2. Sample sized used for the test set and the data provenance (e.g. country of origin of the data, retrospective or prospective)
- Not available in the provided document. No specific clinical test set data is described for QLAB 13.0. The "Verification and software validation data" mentioned are non-clinical, likely internal testing using synthetic data, simulated data, or existing clinical data from the development of the predicate/reference devices, but details are not provided.
3. Number of experts used to establish the ground truth for the test set and the qualifications of those experts (e.g. radiologist with 10 years of experience)
- Not available in the provided document. No new ground truth establishment process is described for QLAB 13.0 as no new clinical study was conducted.
4. Adjudication method (e.g. 2+1, 3+1, none) for the test set
- Not available in the provided document. No new clinical test set is described.
5. If a multi reader multi case (MRMC) comparative effectiveness study was done, If so, what was the effect size of how much human readers improve with AI vs without AI assistance
- Not available in the provided document, and explicitly stated as not required/done. The document explicitly states: "QLAB 13.0 does not introduce new indications for use, modes, or features relative to the predicate (K181264) that require clinical testing." Therefore, no MRMC study was performed as part of this 510(k) submission.
6. If a standalone (i.e. algorithm only without human-in-the-loop performance) was done
- Not available in the provided document. Similarly, no new standalone performance study for the integrated algorithms is described beyond the assertion that the underlying algorithms (from K150122) were previously cleared.
7. The type of ground truth used (expert consensus, pathology, outcomes data, etc)
- Not available in the provided document. As no new clinical study requiring ground truth was conducted for QLAB 13.0, this information is not provided. The ground truth for the original cleared components (TomTec-Arena AutoSTRAIN and 2D CPA) would have been established at their time of clearance (K150122), but those details are not in this document.
8. The sample size for the training set
- Not available in the provided document. This document describes a 510(k) clearance for a software update integrating existing, cleared algorithms. It doesn't detail the training data for the original development of those algorithms.
9. How the ground truth for the training set was established
- Not available in the provided document. (See point 8).
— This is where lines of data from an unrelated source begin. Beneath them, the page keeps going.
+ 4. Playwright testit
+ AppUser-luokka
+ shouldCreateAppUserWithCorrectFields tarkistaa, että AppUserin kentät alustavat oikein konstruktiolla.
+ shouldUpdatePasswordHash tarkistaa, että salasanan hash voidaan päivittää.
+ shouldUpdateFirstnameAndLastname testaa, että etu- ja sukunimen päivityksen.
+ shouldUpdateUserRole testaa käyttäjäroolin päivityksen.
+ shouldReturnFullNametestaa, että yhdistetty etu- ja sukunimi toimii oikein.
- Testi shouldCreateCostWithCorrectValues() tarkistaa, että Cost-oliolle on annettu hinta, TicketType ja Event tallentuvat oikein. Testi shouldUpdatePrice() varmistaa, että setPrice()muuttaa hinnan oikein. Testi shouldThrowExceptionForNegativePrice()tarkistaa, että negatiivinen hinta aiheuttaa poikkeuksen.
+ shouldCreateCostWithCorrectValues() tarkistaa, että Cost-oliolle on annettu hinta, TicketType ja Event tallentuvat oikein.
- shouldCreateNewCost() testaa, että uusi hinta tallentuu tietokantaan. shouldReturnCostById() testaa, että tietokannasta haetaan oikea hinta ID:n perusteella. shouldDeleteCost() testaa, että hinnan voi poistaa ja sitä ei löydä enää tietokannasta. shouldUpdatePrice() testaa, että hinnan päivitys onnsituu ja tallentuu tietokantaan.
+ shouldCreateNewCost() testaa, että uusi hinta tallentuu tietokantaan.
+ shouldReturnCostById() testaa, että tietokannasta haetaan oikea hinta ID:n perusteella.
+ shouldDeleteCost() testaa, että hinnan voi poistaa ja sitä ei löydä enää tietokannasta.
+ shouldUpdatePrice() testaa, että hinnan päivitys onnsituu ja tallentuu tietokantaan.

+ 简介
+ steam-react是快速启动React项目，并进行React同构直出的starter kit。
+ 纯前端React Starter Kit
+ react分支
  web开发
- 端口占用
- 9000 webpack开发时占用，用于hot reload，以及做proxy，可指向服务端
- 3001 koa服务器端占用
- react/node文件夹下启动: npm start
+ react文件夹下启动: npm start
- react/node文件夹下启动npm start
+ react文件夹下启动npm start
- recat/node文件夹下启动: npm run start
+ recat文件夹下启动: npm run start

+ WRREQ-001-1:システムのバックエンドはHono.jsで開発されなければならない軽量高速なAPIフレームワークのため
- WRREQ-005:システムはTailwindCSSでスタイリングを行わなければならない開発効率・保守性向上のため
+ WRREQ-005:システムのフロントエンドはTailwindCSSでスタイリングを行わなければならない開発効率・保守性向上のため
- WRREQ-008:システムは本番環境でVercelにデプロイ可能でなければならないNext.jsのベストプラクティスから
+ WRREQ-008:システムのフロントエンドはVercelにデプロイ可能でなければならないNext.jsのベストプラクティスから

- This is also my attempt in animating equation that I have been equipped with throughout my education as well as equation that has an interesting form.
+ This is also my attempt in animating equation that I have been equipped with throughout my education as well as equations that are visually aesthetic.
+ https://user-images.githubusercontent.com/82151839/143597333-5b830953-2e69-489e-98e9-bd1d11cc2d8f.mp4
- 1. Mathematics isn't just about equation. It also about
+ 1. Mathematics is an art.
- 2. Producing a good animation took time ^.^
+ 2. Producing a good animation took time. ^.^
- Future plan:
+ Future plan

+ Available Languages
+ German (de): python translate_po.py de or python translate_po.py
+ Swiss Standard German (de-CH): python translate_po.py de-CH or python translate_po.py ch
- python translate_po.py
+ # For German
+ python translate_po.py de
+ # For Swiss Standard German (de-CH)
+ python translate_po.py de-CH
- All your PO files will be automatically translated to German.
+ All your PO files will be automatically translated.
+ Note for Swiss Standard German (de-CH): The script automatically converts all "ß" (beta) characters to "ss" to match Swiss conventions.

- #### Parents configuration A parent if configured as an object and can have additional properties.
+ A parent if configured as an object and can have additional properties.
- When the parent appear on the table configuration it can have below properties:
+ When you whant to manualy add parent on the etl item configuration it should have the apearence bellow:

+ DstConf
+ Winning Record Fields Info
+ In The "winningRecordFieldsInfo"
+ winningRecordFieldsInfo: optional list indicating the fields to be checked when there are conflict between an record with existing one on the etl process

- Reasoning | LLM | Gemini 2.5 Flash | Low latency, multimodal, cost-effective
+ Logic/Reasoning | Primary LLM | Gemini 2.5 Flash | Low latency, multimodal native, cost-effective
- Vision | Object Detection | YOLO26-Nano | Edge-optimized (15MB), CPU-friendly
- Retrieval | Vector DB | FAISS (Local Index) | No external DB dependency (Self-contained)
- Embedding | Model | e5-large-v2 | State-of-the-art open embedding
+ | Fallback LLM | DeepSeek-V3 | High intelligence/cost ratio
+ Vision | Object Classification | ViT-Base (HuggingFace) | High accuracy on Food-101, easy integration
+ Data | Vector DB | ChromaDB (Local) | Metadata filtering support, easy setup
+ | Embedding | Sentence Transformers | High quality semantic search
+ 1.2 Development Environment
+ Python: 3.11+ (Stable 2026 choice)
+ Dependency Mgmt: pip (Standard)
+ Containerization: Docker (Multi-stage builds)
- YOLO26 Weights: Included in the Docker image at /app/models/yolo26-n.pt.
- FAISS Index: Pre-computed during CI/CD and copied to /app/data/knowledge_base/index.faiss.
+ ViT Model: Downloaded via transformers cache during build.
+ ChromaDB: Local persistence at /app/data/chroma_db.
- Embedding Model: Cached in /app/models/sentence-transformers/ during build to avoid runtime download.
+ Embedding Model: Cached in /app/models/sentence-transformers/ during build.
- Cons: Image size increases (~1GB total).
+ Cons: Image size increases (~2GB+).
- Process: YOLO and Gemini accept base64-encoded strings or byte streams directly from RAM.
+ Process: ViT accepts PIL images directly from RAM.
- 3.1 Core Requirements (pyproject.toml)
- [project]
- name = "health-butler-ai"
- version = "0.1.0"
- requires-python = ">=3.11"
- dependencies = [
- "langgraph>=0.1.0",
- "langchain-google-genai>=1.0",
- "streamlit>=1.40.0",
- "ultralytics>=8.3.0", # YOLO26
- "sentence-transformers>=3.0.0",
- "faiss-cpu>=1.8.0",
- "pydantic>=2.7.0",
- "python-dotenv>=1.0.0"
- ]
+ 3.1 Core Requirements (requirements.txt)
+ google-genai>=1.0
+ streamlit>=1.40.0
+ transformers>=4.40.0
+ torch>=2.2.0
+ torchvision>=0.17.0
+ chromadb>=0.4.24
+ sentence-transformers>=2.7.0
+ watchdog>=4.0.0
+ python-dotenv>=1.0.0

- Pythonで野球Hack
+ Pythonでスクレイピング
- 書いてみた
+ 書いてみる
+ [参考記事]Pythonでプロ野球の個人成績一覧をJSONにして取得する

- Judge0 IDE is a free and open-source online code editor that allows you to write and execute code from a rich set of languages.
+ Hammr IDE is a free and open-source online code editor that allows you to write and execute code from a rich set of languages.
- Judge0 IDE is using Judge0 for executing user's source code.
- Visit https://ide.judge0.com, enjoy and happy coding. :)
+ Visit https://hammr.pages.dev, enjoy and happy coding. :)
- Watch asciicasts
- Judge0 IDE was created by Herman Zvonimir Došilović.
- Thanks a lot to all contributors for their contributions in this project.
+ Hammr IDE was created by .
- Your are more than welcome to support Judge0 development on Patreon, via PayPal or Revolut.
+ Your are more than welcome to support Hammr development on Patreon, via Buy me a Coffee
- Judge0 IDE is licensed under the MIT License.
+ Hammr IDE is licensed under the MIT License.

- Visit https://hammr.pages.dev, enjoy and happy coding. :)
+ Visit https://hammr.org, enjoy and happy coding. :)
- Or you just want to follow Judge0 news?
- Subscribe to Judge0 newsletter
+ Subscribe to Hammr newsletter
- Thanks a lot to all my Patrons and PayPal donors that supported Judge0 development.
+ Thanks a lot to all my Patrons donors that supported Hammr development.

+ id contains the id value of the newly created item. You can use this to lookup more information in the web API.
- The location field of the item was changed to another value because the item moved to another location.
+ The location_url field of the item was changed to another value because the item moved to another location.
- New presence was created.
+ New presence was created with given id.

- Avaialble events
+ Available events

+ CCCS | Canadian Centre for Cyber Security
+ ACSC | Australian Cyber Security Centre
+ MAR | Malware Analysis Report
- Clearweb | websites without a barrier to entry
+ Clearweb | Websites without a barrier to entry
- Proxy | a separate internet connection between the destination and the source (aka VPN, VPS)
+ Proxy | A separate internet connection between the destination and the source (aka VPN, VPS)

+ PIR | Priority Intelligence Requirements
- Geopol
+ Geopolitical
§ 892.2050 Medical image management and processing system.
(a)
Identification. A medical image management and processing system is a device that provides one or more capabilities relating to the review and digital processing of medical images for the purposes of interpretation by a trained practitioner of disease detection, diagnosis, or patient management. The software components may provide advanced or complex image processing functions for image manipulation, enhancement, or quantification that are intended for use in the interpretation and analysis of medical images. Advanced image manipulation functions may include image segmentation, multimodality image registration, or 3D visualization. Complex quantitative functions may include semi-automated measurements or time-series measurements.(b)
Classification. Class II (special controls; voluntary standards—Digital Imaging and Communications in Medicine (DICOM) Std., Joint Photographic Experts Group (JPEG) Std., Society of Motion Picture and Television Engineers (SMPTE) Test Pattern).